— About this exercise —
Upon reaching the line containing "285 3545 EC.jpg", output that line and all remaining lines exactly, through the end of the entries, and output nothing before it.

(Source data)
§ §

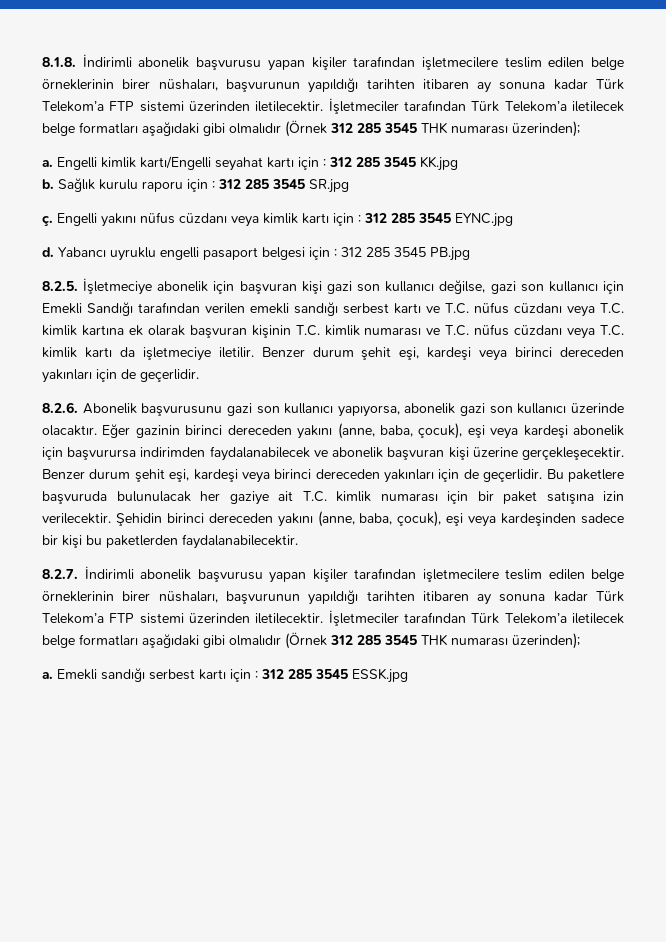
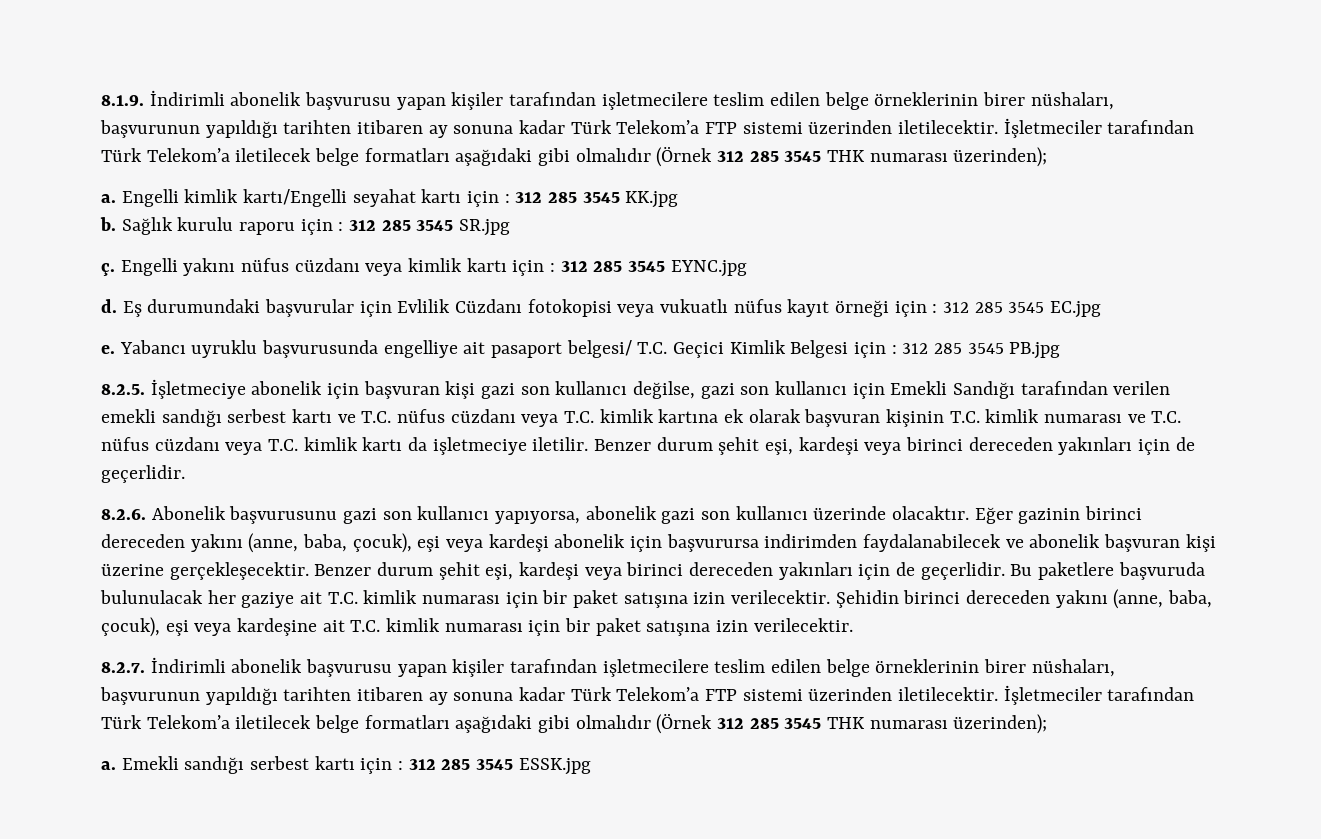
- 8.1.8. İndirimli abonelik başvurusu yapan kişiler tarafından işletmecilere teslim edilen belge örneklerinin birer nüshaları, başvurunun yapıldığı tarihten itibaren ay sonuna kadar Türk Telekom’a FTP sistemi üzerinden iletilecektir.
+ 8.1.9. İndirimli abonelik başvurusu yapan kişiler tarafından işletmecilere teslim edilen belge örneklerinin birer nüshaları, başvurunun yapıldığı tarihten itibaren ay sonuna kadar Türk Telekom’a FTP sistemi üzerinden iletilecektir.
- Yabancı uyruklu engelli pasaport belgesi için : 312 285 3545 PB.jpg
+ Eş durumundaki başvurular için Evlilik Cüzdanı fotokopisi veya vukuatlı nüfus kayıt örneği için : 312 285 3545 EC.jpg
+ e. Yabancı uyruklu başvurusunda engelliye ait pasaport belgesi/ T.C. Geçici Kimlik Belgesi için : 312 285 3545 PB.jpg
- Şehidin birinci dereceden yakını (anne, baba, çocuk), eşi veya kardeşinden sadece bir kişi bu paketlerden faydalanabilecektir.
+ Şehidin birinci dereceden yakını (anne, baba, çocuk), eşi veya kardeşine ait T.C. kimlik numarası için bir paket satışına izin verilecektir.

§ §

— Response to this exercise —
+ Eş durumundaki başvurular için Evlilik Cüzdanı fotokopisi veya vukuatlı nüfus kayıt örneği için : 312 285 3545 EC.jpg
+ e. Yabancı uyruklu başvurusunda engelliye ait pasaport belgesi/ T.C. Geçici Kimlik Belgesi için : 312 285 3545 PB.jpg
- Şehidin birinci dereceden yakını (anne, baba, çocuk), eşi veya kardeşinden sadece bir kişi bu paketlerden faydalanabilecektir.
+ Şehidin birinci dereceden yakını (anne, baba, çocuk), eşi veya kardeşine ait T.C. kimlik numarası için bir paket satışına izin verilecektir.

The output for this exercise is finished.